(Information supplied):
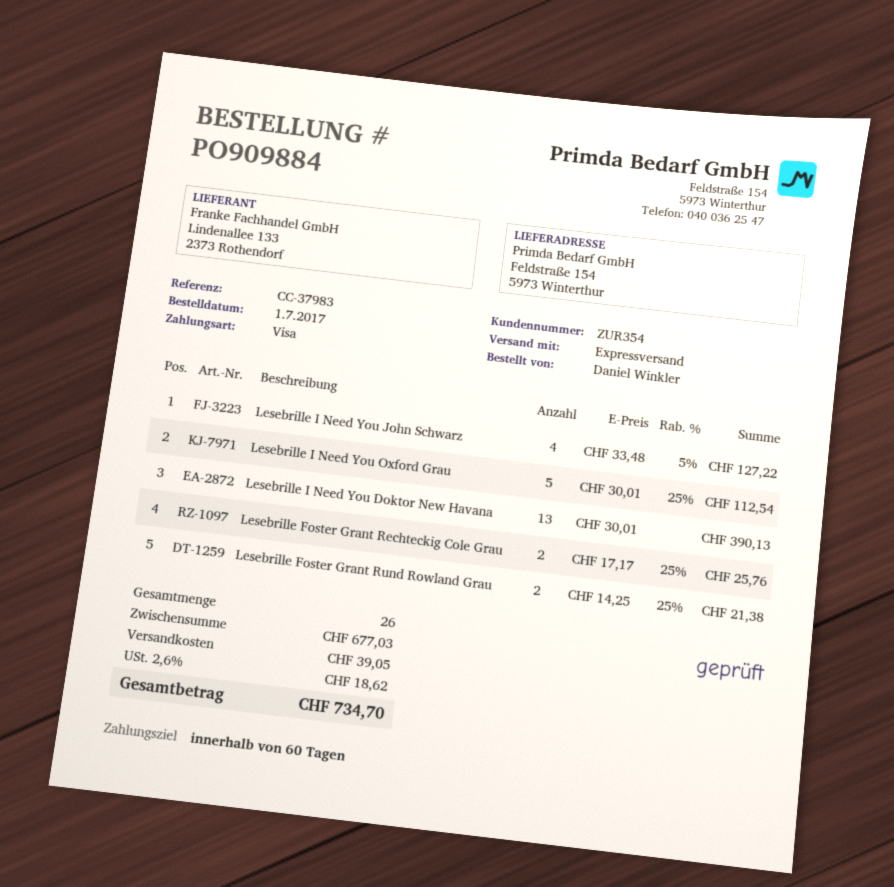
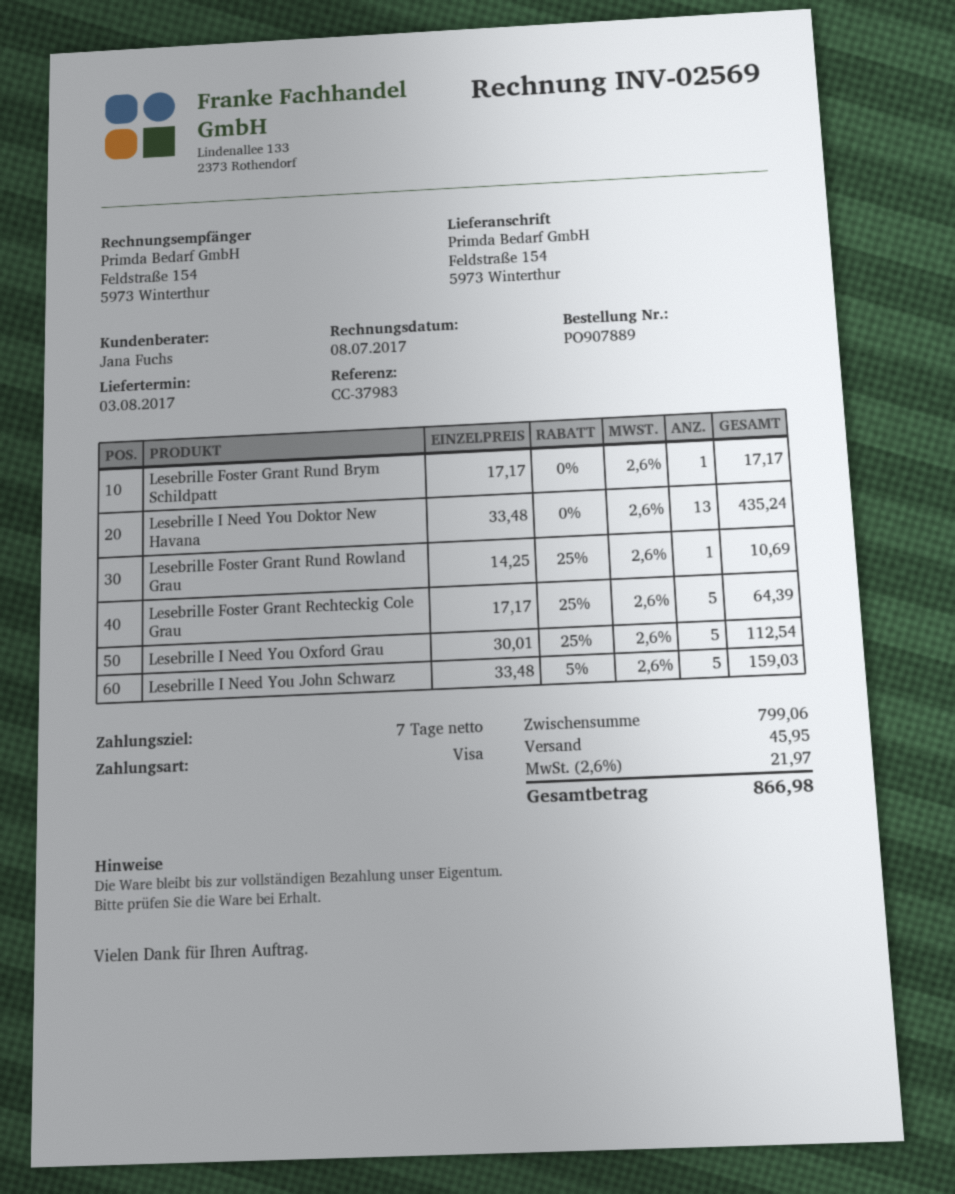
order number: PO909884 -> PO907889
payment terms: 60 days -> 7 days
Lesebrille I Need You John Schwarz: 4 x 33.48 - 5% = 127.22 -> 5 x 33.48 - 5% = 159.03
Lesebrille I Need You Doktor New Havana: 13 x 30.01 = 390.13 -> 13 x 33.48 = 435.24
Lesebrille Foster Grant Rechteckig Cole Grau: 2 x 17.17 - 25% = 25.76 -> 5 x 17.17 - 25% = 64.39
Lesebrille Foster Grant Rund Rowland Grau: 2 x 14.25 - 25% = 21.38 -> 1 x 14.25 - 25% = 10.69
Lesebrille Foster Grant Rund Brym Schildpatt: none -> 1 x 17.17 = 17.17
subtotal: 677.03 -> 799.06
shipping: 39.05 -> 45.95
tax: 2.6% = 18.62 -> 2.6% = 21.97
total: 734.70 -> 866.98

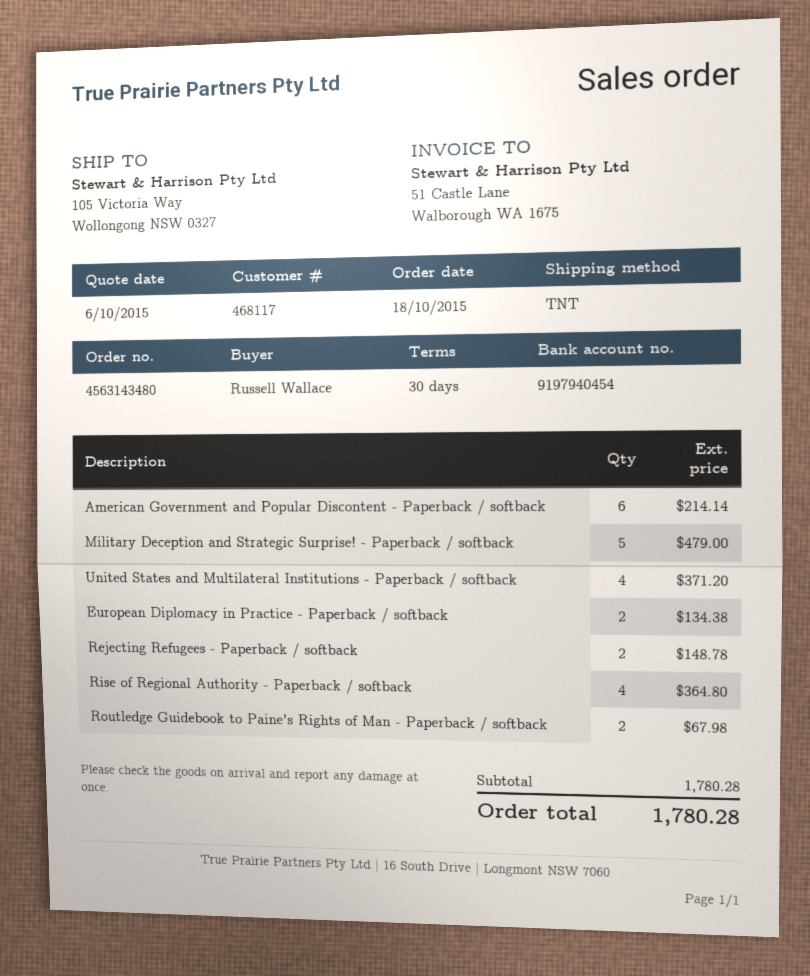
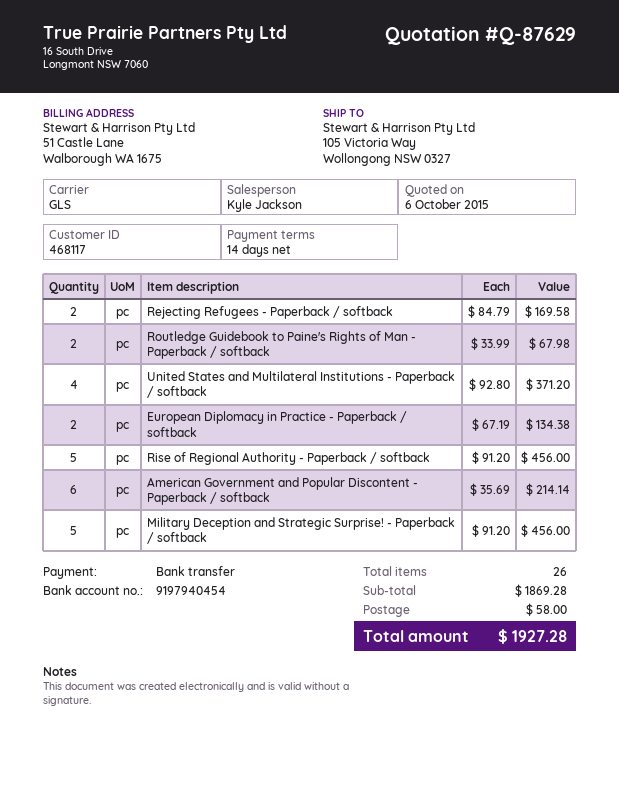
payment terms: 30 days -> 14 days
shipping method: TNT -> GLS
Military Deception and Strategic Surprise! - Paperback / softback: 5 for 479.00 -> 5 for 456.00
Rejecting Refugees - Paperback / softback: 2 for 148.78 -> 2 for 169.58
Rise of Regional Authority - Paperback / softback: 4 for 364.80 -> 5 for 456.00
subtotal: 1780.28 -> 1869.28
shipping: none -> 58.00
total: 1780.28 -> 1927.28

(Task directions): The task calls for every line of the material that contains the string "Lesebrille".

(Response area):
Lesebrille I Need You John Schwarz: 4 x 33.48 - 5% = 127.22 -> 5 x 33.48 - 5% = 159.03
Lesebrille I Need You Doktor New Havana: 13 x 30.01 = 390.13 -> 13 x 33.48 = 435.24
Lesebrille Foster Grant Rechteckig Cole Grau: 2 x 17.17 - 25% = 25.76 -> 5 x 17.17 - 25% = 64.39
Lesebrille Foster Grant Rund Rowland Grau: 2 x 14.25 - 25% = 21.38 -> 1 x 14.25 - 25% = 10.69
Lesebrille Foster Grant Rund Brym Schildpatt: none -> 1 x 17.17 = 17.17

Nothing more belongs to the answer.